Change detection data
╭──

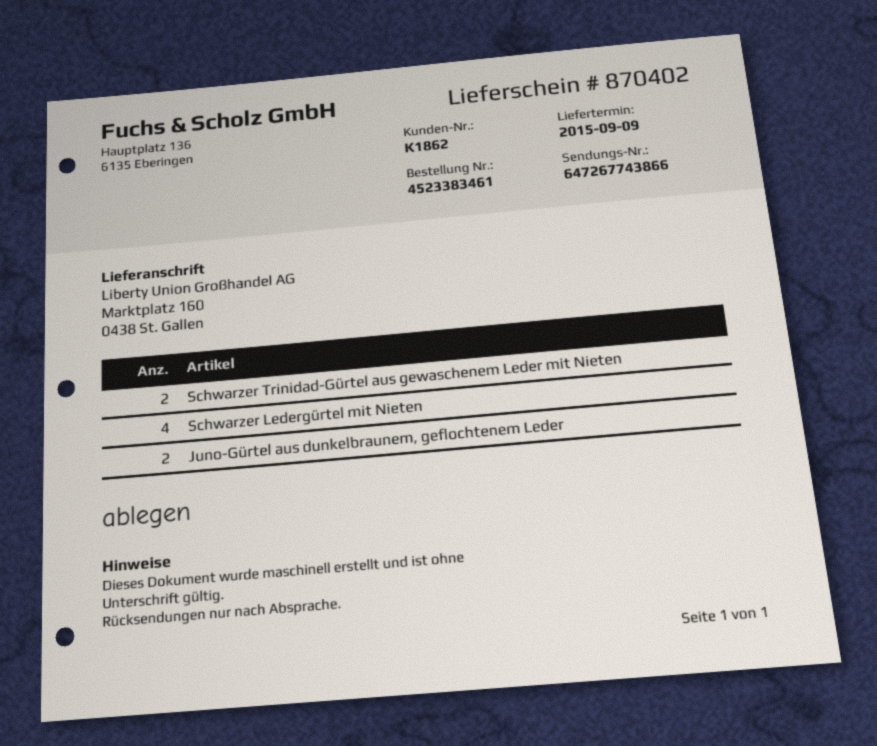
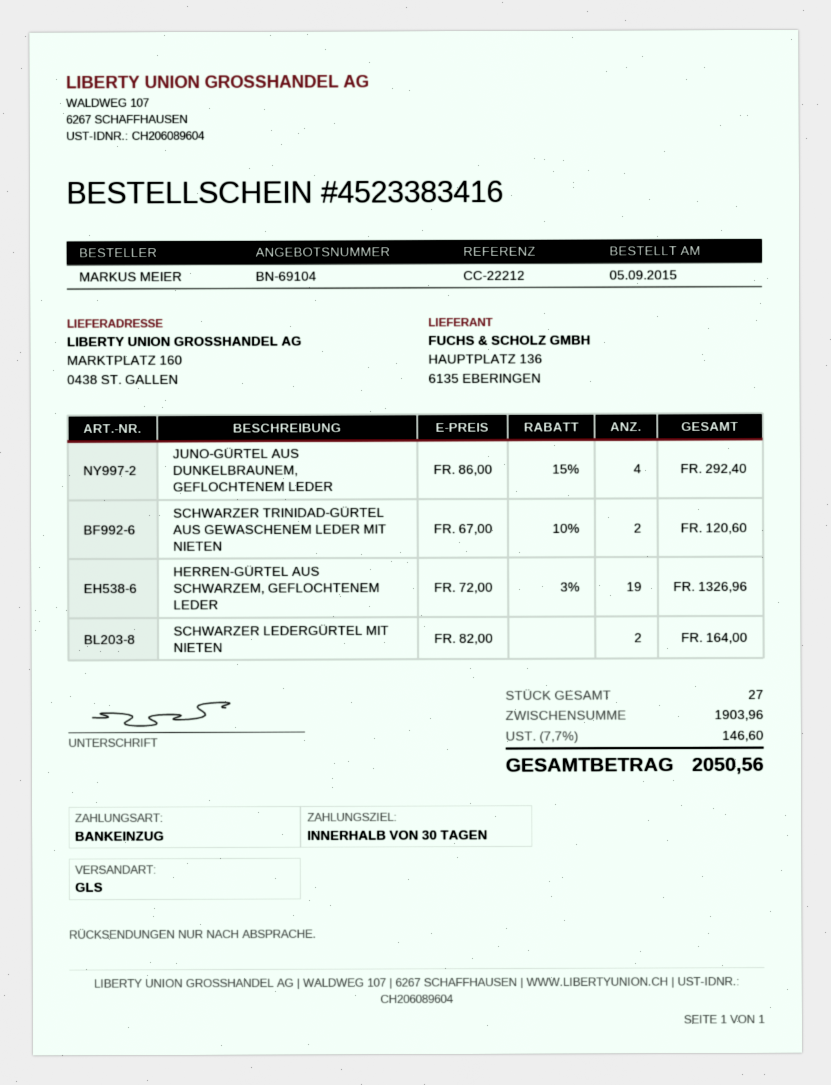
order number: 4523383461 -> 4523383416
Schwarzer Ledergürtel mit Nieten: 4 -> 2
Juno-Gürtel aus dunkelbraunem, geflochtenem Leder: 2 -> 4
HERREN-GÜRTEL AUS SCHWARZEM, GEFLOCHTENEM LEDER: none -> 19

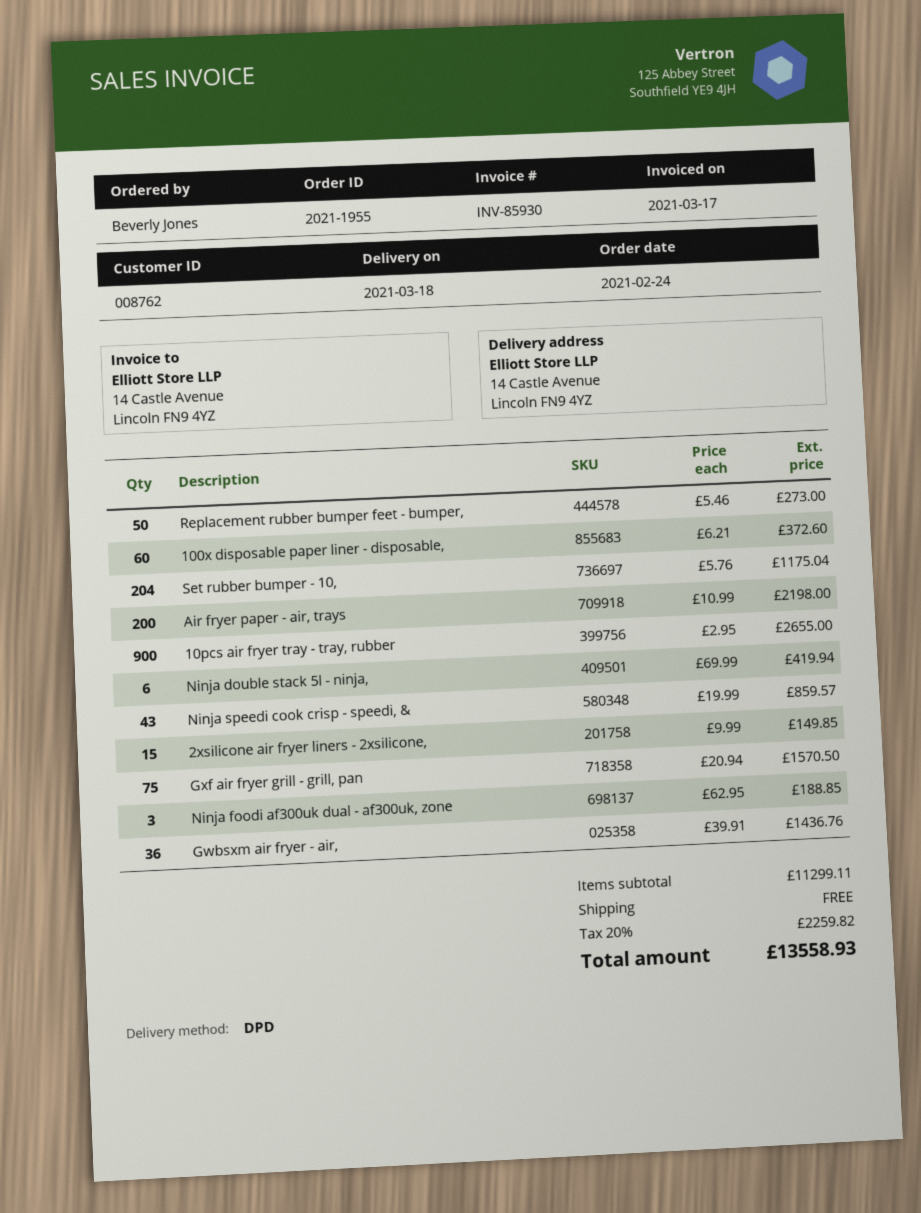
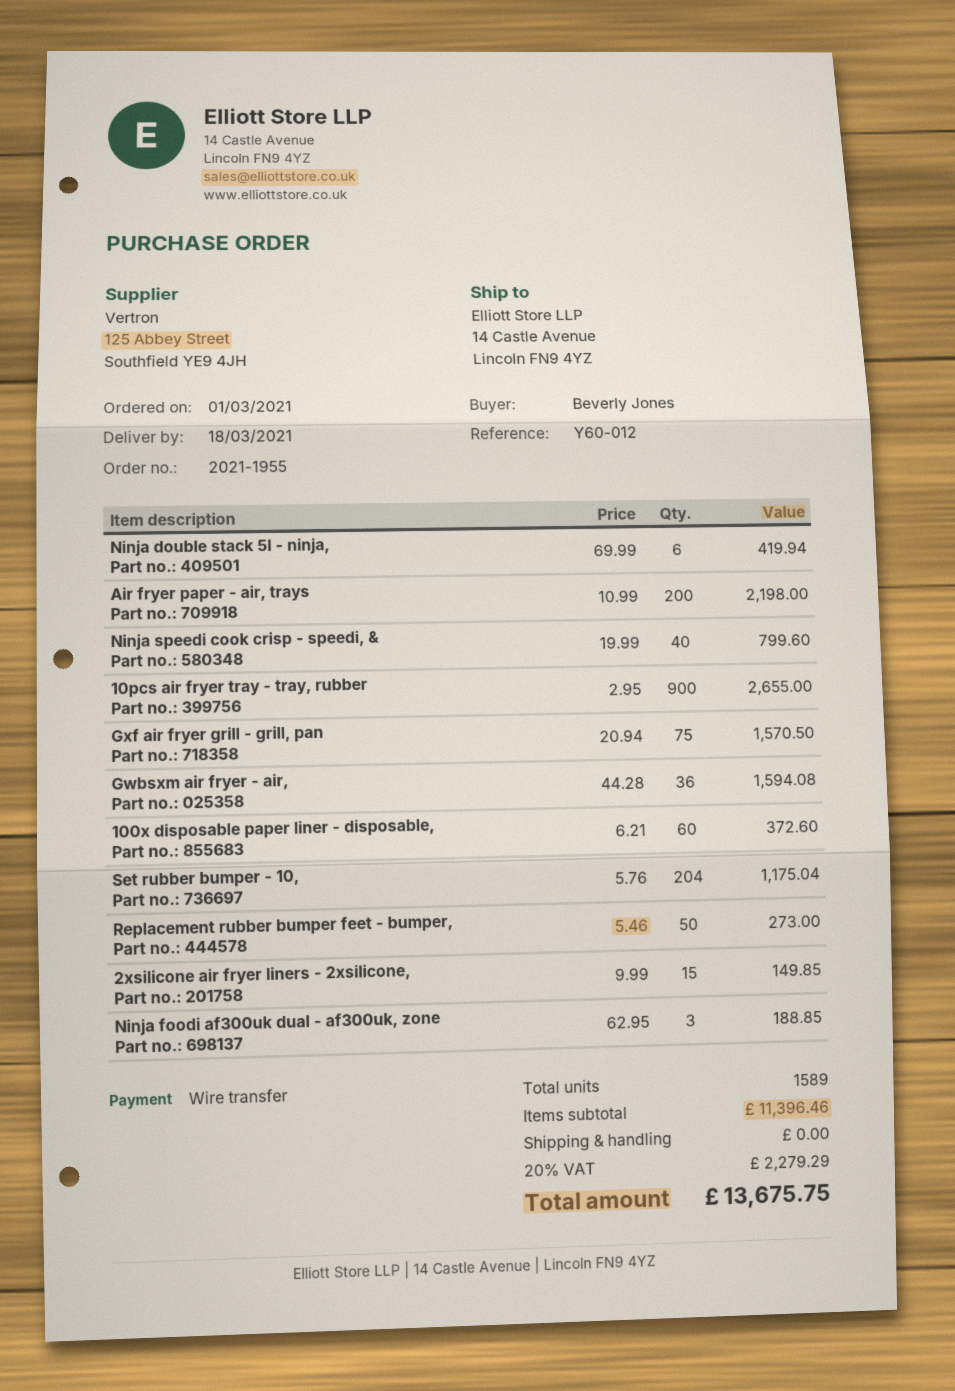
order date: 2021-02-24 -> 2021-03-01
Ninja speedi cook crisp - speedi, &: 43 x 19.99 = 859.57 -> 40 x 19.99 = 799.60
Gwbsxm air fryer - air,: 36 x 39.91 = 1436.76 -> 36 x 44.28 = 1594.08
subtotal: 11299.11 -> 11396.46
tax: 20% = 2259.82 -> 20% = 2279.29
total: 13558.93 -> 13675.75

╰──

Your task is to copy exactly, and only, the lines from the line with "order date: 2021-02-24 -> 2021-03-01" through the last line of the entries, both included.

order date: 2021-02-24 -> 2021-03-01
Ninja speedi cook crisp - speedi, &: 43 x 19.99 = 859.57 -> 40 x 19.99 = 799.60
Gwbsxm air fryer - air,: 36 x 39.91 = 1436.76 -> 36 x 44.28 = 1594.08
subtotal: 11299.11 -> 11396.46
tax: 20% = 2259.82 -> 20% = 2279.29
total: 13558.93 -> 13675.75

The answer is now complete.